A penny saved is a penny earned (Glutaraldehyde edition)

I’m here to give you a few suggestions on saving money on supplies. I’m not headed to the gray or black markets to do it, that’s simply unethical. I’m not going to suggest anything weird like washing and reusing rubber gloves, going back to zinc phosphate cement, or taking crown and bridge impressions with alginate.

However, there are plenty of opportunities out there to save money on everyday items that are simply off-patent and have been cloned, or supplies from companies (including ones in the good ‘ol USA) you’ve never heard of because they aren’t carried by the big 3 suppliers.   So each week I’m going to highlight something I use in my own office and have compared to the popular version of the product many of us are familiar with.

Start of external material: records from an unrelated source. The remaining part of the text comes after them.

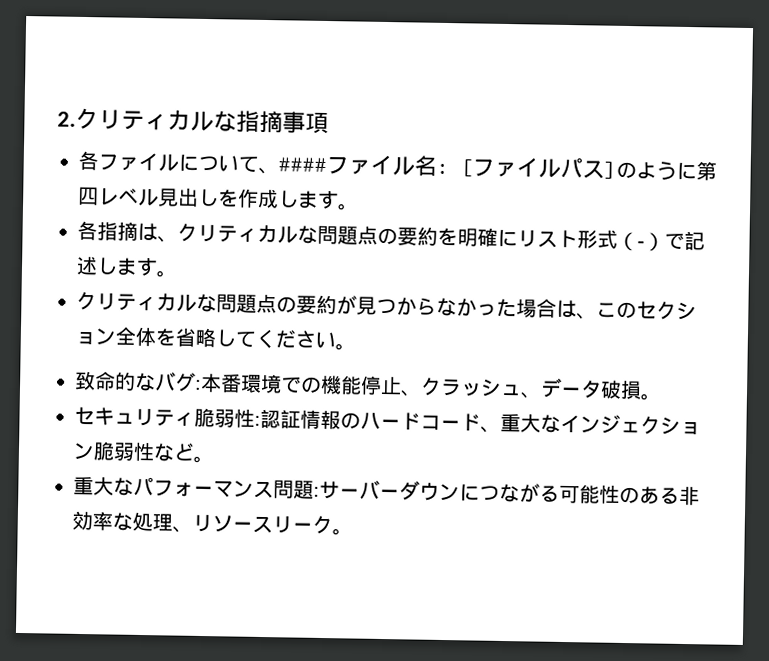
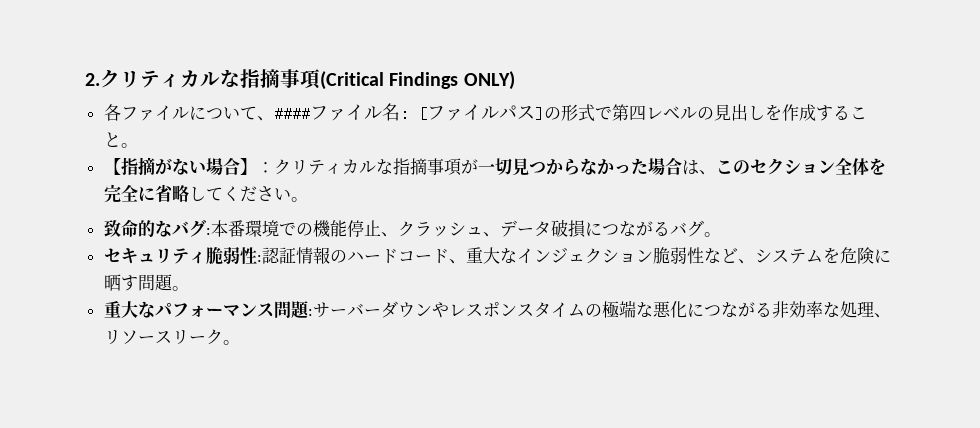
- 2.クリティカルな指摘事項
+ 2.クリティカルな指摘事項(Critical Findings ONLY)
- 各ファイルについて、####ファイル名: [ファイルパス]のように第四レベル見出しを作成します。
- 各指摘は、クリティカルな問題点の要約を明確にリスト形式（-）で記述します。
- クリティカルな問題点の要約が見つからなかった場合は、このセクション全体を省略してください。
+ 各ファイルについて、####ファイル名: [ファイルパス]の形式で第四レベルの見出しを作成すること。
+ 【指摘がない場合】：クリティカルな指摘事項が一切見つからなかった場合は、このセクション全体を完全に省略してください。
- 致命的なバグ:本番環境での機能停止、クラッシュ、データ破損。
+ 致命的なバグ:本番環境での機能停止、クラッシュ、データ破損につながるバグ。
- セキュリティ脆弱性:認証情報のハードコード、重大なインジェクション脆弱性など。
+ セキュリティ脆弱性:認証情報のハードコード、重大なインジェクション脆弱性など、システムを危険に晒す問題。
- 重大なパフォーマンス問題:サーバーダウンにつながる可能性のある非効率な処理、リソースリーク。
+ 重大なパフォーマンス問題:サーバーダウンやレスポンスタイムの極端な悪化につながる非効率な処理、リソースリーク。

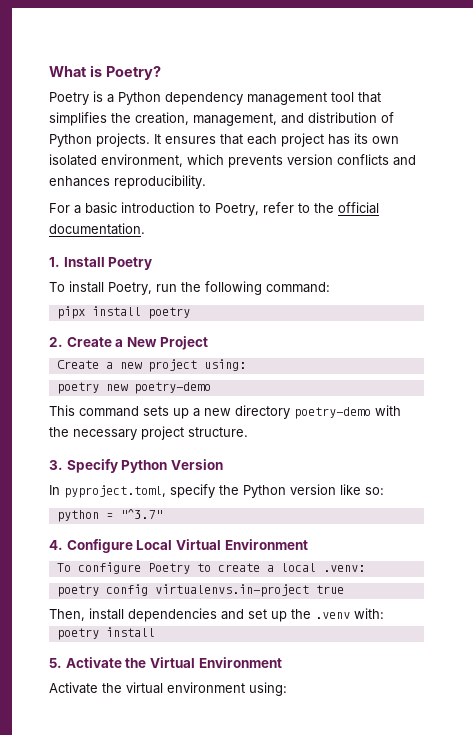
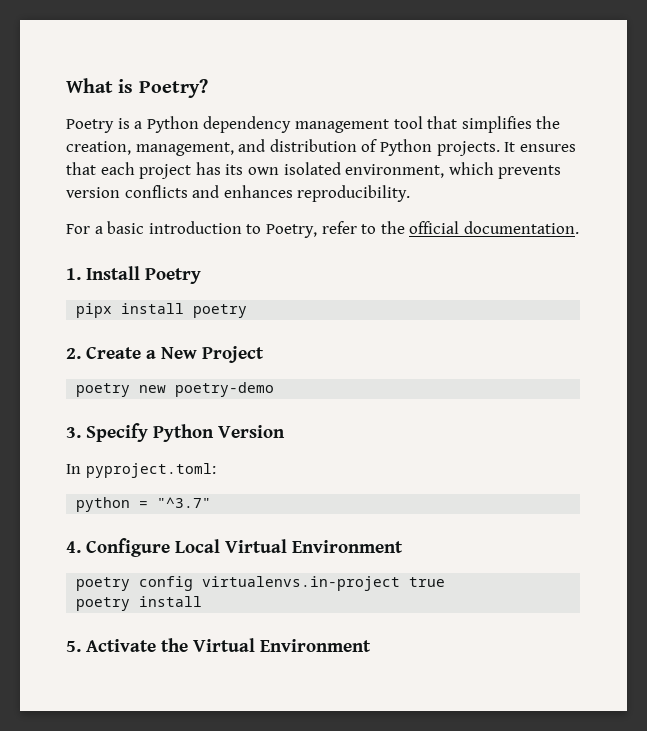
- To install Poetry, run the following command:
- Create a new project using:
  poetry new poetry-demo
- This command sets up a new directory poetry-demo with the necessary project structure.
- In pyproject.toml, specify the Python version like so:
+ In pyproject.toml:
- To configure Poetry to create a local .venv:
  poetry config virtualenvs.in-project true
- Then, install dependencies and set up the .venv with:
- Activate the virtual environment using:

First up:  Glutaraldehyde 5% and 35% HEMA desensitizer

Heraeus Kulzer’s Gluma is the household name in this category. Dr. Rella Christensen of TRAC research has shown that two 1-minute applications of a glutaraldehyde product will effectively kill bacteria and desensitize the tooth prior to the placement of your restoration.  If you’ve never used glutaraldehyde, it’s the real deal – it works! Eliminating call backs for sensitive crowns or fillings is worth almost any cost, however let’s make that cost as low as possible.

How I use it in my practice:

Before almost every cementation procedure of a crown on a vital tooth, I scrub the tooth (try to avoid contact with the gingiva – it turns it white temporarily and can irritate) with gluma 1 minute, then dry, then apply another coat for 1 minute, then dry, then put my crown on when using a GI, RGMI, or Self-Adhesive Resin Cement.

Anytime I’m using a total etch technique with my composite bonding I use the 2, 1 minute coat procedure between the etch and bond.

If using a self-etching primer + bond, I scrub the gluma in for just 1 minute before going to the primer.

Purchasing glutaraldehyde:

At Henry Schein Gluma is $152 for 5 ML or about $30 per ML (shipping fees not included) – BOOOOOO!

The product has been off-patent for a long time now, if you are paying that you’re bleeding money one drop at a time.

Now, generics of Gluma have been around a long time.  Microprime from Danville ($71 for 10 ML – $7 per ML or 77% lower cost) and Clinician’s Choice G5 are all chemical clones of Gluma. Price of Microprime shown here from Safco – a leading mail order dental supply company. Note that Safco doesn’t charge shipping for purchases over $40 so this is the all-in price.

So that’s nice, but let’s crush that and do better.

Danville now clones Microprime which is a clone of Gluma (jeez this is getting complicated…kind of like the clone saga for Spider-Man fans, or Attack of the Clones for Star Wars fans) for a dental supply company you might not have ever heard of called Pearson Dental out of California.  You’re going to get to know Pearson if you read this column again because they do business with a lot of really cool small companies in dentistry that don’t work with the big 3, as well as a lot of international companies making great products.

Danville’s Microprime clone for Pearson is called Vivid Prime G and it sells for $30 for 10 ML ($3 per ML) and now we’ve hit 90% off the original gluma price.

To recap – 10 ML’s of Gluma from schein is about $300.  10 ML’s of Vivid Prime G is $30 (To be fair Pearson does charge shipping, which might run $7-9)

So if you’re a Gluma user, i just saved you $270 on your next purchase of glutaraldehyde.  Remember to think of me when you’re enjoying your fancy steak dinner you just bought with these savings.